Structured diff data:

========================

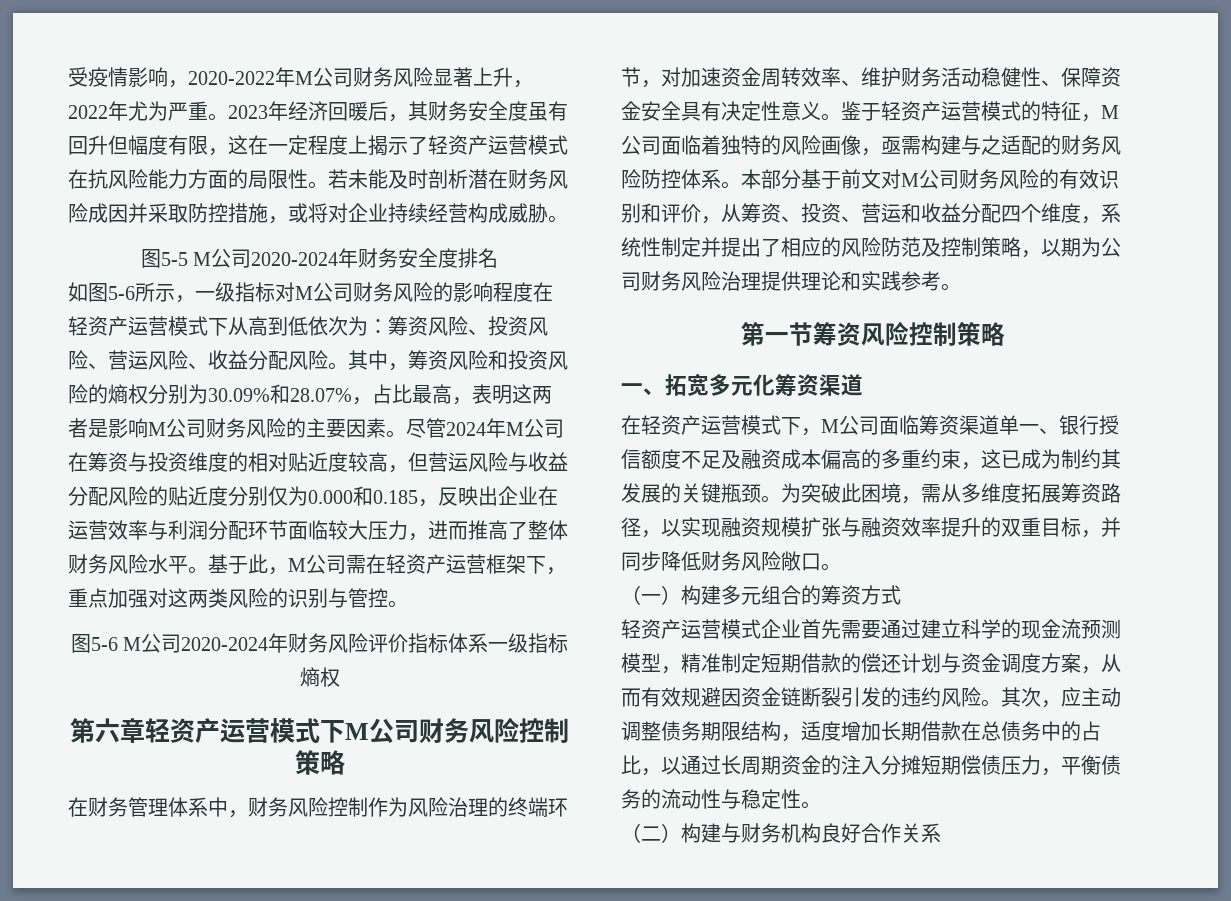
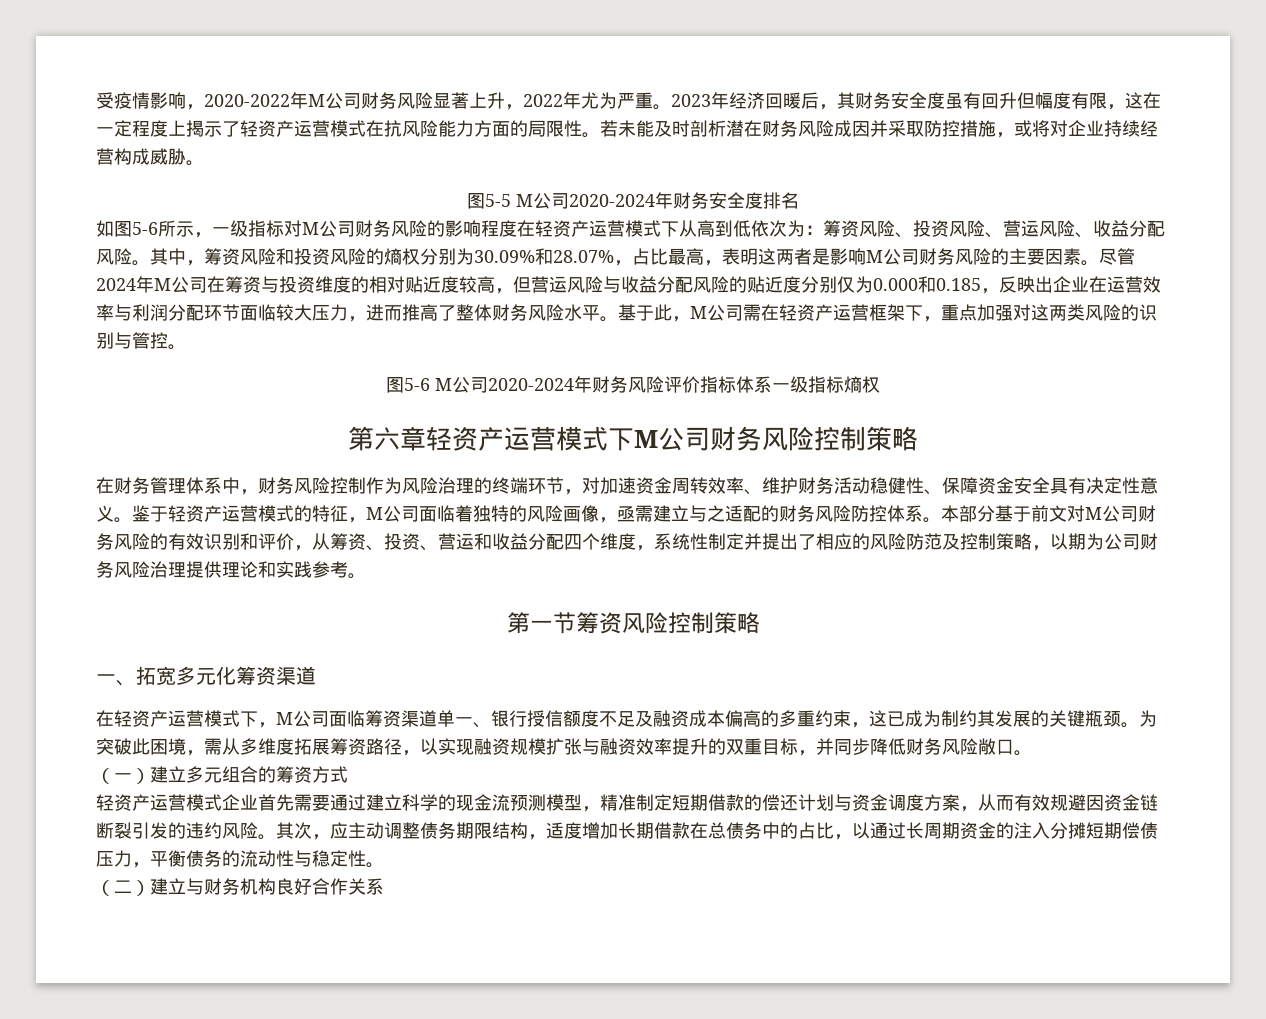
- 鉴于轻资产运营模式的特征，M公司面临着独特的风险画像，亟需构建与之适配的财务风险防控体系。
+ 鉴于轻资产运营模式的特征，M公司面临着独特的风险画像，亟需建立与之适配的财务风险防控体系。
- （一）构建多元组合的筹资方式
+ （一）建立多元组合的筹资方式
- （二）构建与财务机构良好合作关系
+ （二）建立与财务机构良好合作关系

========================

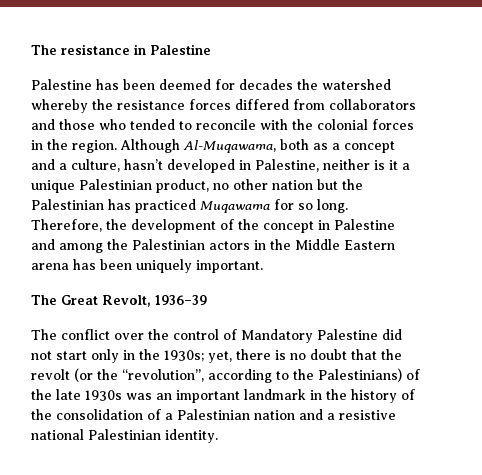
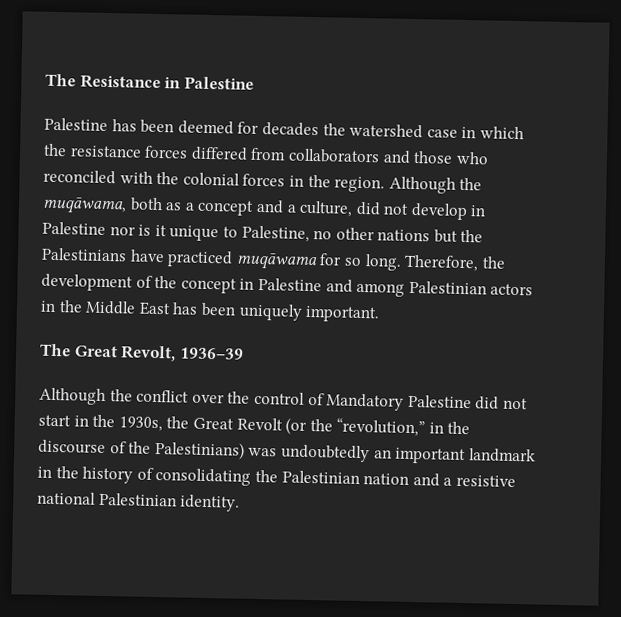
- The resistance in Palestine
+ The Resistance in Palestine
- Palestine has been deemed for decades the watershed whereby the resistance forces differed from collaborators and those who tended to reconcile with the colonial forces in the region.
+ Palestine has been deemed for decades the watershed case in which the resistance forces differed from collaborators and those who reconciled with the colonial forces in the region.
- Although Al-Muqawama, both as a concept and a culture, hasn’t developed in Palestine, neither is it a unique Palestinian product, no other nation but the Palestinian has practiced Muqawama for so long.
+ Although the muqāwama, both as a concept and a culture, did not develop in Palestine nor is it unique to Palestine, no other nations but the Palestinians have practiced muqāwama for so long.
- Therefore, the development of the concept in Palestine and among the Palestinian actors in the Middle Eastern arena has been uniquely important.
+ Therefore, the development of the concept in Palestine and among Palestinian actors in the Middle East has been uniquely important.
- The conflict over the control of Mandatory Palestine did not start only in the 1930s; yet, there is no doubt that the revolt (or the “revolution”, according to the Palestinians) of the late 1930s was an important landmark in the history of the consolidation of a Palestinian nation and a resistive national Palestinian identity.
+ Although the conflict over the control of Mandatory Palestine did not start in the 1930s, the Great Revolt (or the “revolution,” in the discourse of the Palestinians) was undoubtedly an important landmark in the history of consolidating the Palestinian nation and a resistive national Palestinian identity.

========================

Look through the data above and return exactly the lines from the one that contains "- Although Al-Muqawama, both" to the one that contains "Although the conflict", inclusive, with nothing else.

» **Answer to this task**:
- Although Al-Muqawama, both as a concept and a culture, hasn’t developed in Palestine, neither is it a unique Palestinian product, no other nation but the Palestinian has practiced Muqawama for so long.
+ Although the muqāwama, both as a concept and a culture, did not develop in Palestine nor is it unique to Palestine, no other nations but the Palestinians have practiced muqāwama for so long.
- Therefore, the development of the concept in Palestine and among the Palestinian actors in the Middle Eastern arena has been uniquely important.
+ Therefore, the development of the concept in Palestine and among Palestinian actors in the Middle East has been uniquely important.
- The conflict over the control of Mandatory Palestine did not start only in the 1930s; yet, there is no doubt that the revolt (or the “revolution”, according to the Palestinians) of the late 1930s was an important landmark in the history of the consolidation of a Palestinian nation and a resistive national Palestinian identity.
+ Although the conflict over the control of Mandatory Palestine did not start in the 1930s, the Great Revolt (or the “revolution,” in the discourse of the Palestinians) was undoubtedly an important landmark in the history of consolidating the Palestinian nation and a resistive national Palestinian identity.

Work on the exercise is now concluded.